Implementation

This section demonstrates how to fit regression and decision trees with scikit-learn. We will again use the tips dataset for the regression tree and the penguins dataset for the classification tree.

## Import packages
import numpy as np 
import matplotlib.pyplot as plt
import seaborn as sns
import pandas as pd

1. Regression Tree

Let’s start by loading in the data. We’ll keep things as pandas dataframes rather than numpy arrays now.

## Load tips data
tips = sns.load_dataset('tips')
X = tips.drop(columns = 'tip')
y = tips['tip']

## Train-test split
np.random.seed(1)
test_frac = 0.25
test_size = int(len(y)*test_frac)
test_idxs = np.random.choice(np.arange(len(y)), test_size, replace = False)
X_train = X.drop(test_idxs)
y_train = y.drop(test_idxs)
X_test = X.loc[test_idxs]
y_test = y.loc[test_idxs]

We can then fit the regression tree with the DecisionTreeRegressor class. Unfortunately, scikit-learn does not currently support categorical predictors. Instead, we have to first convert these predictors to dummy variables. Note that this implies that splits of categorical variables can only separate one value from the rest. For instance, a variable with discrete values \(a, b, c,\) and \(d\) could not be split as \(\{a, b\}\) versus \(\{c, d\}\).

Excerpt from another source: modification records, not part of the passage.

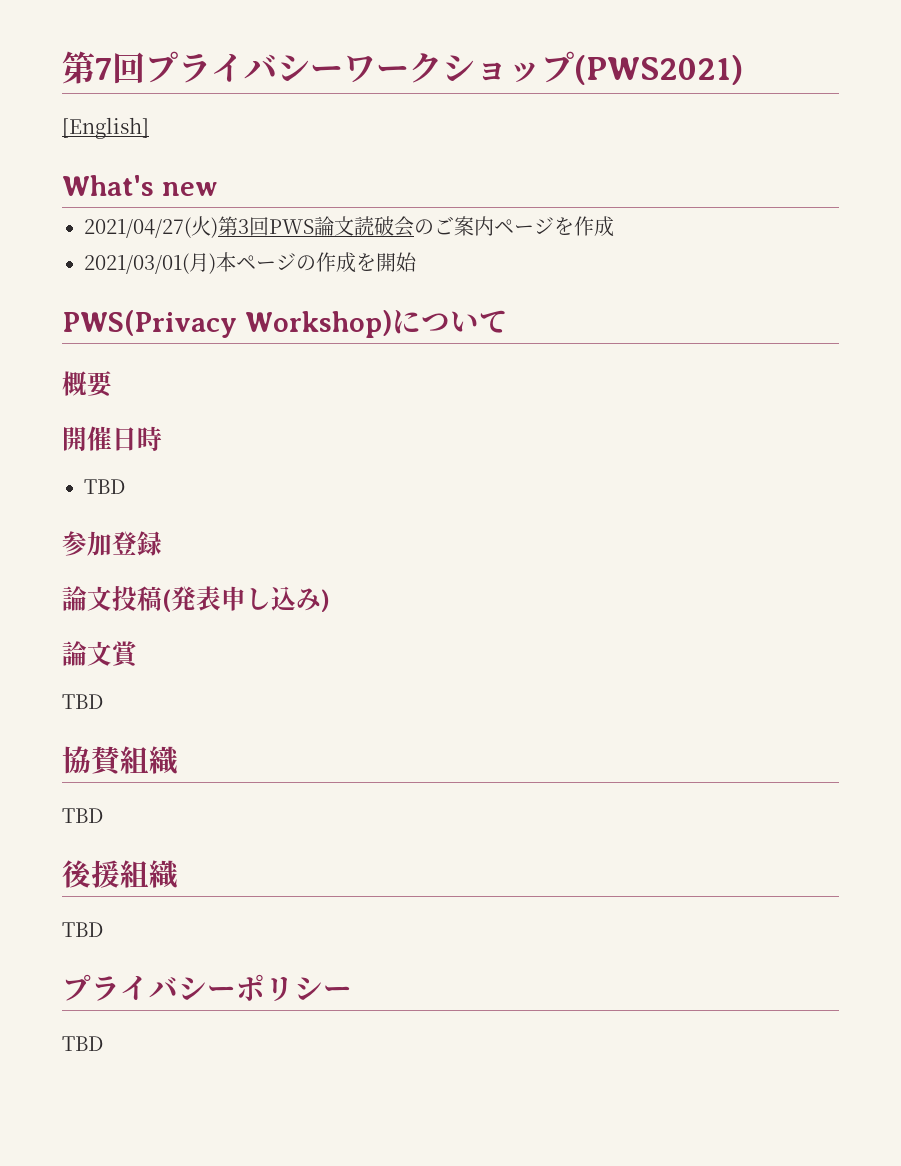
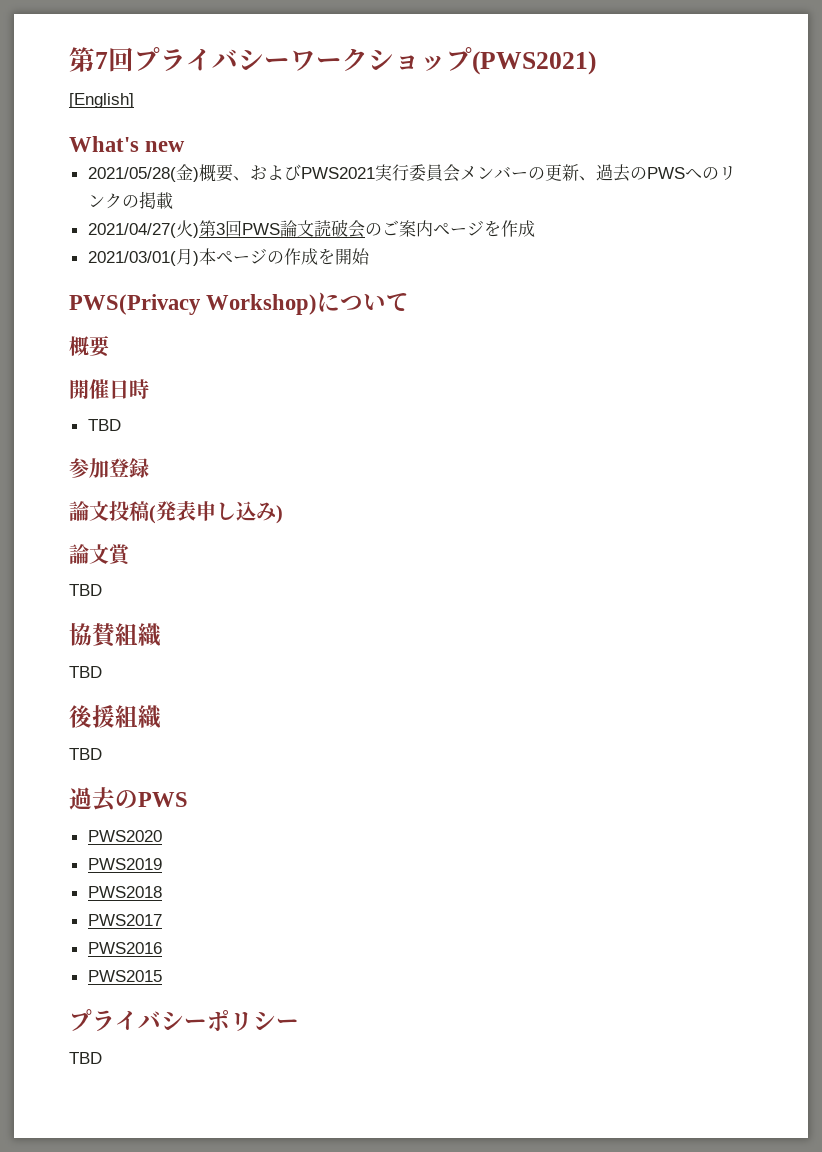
+ 2021/05/28(金)概要、およびPWS2021実行委員会メンバーの更新、過去のPWSへのリンクの掲載
  後援組織
  TBD
+ 過去のPWS
+ PWS2020
+ PWS2019
+ PWS2018
+ PWS2017
+ PWS2016
+ PWS2015

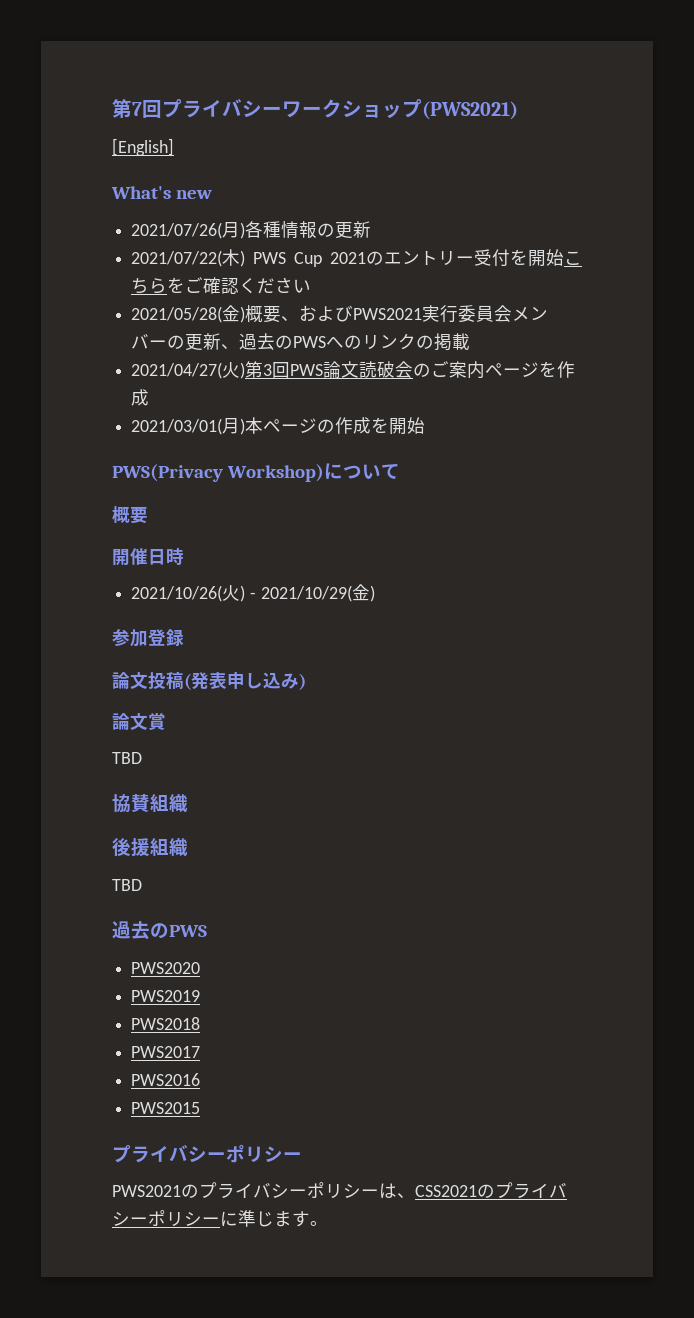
+ 2021/07/26(月)各種情報の更新
+ 2021/07/22(木) PWS Cup 2021のエントリー受付を開始こちらをご確認ください
  開催日時
- TBD
+ 2021/10/26(火) - 2021/10/29(金)
  協賛組織
- TBD
  PWS2015
  プライバシーポリシー
- TBD
+ PWS2021のプライバシーポリシーは、CSS2021のプライバシーポリシーに準じます。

from sklearn.tree import DecisionTreeRegressor

## Get dummies
X_train = pd.get_dummies(X_train, drop_first = True)
X_test = pd.get_dummies(X_test, drop_first = True)

## Build model
dtr = DecisionTreeRegressor(max_depth = 7, min_samples_split = 5)
dtr.fit(X_train, y_train)
y_test_hat = dtr.predict(X_test)

## Visualize predictions
fig, ax = plt.subplots(figsize = (7, 5))
sns.scatterplot(y_test, y_test_hat)
ax.set(xlabel = r'$y$', ylabel = r'$\hat{y}$', title = r'Test Sample $y$ vs. $\hat{y}$')
sns.despine()
../../_images/code_7_02.png

2. Classification Tree

The classification tree implementation in scikit-learn is nearly identical. The corresponding code is provided below.

## Load penguins data
penguins = sns.load_dataset('penguins')
penguins = penguins.dropna().reset_index(drop = True)
X = penguins.drop(columns = 'species')
y = penguins['species']

## Train-test split
np.random.seed(1)
test_frac = 0.25
test_size = int(len(y)*test_frac)
test_idxs = np.random.choice(np.arange(len(y)), test_size, replace = False)
X_train = X.drop(test_idxs)
y_train = y.drop(test_idxs)
X_test = X.loc[test_idxs]
y_test = y.loc[test_idxs]
from sklearn.tree import DecisionTreeClassifier

## Get dummies
X_train = pd.get_dummies(X_train, drop_first = True)
X_test = pd.get_dummies(X_test, drop_first = True)

## Build model
dtc = DecisionTreeClassifier(max_depth = 10, min_samples_split = 10)
dtc.fit(X_train, y_train)
y_test_hat = dtc.predict(X_test)

## Observe Accuracy
np.mean(y_test_hat == y_test)
0.9036144578313253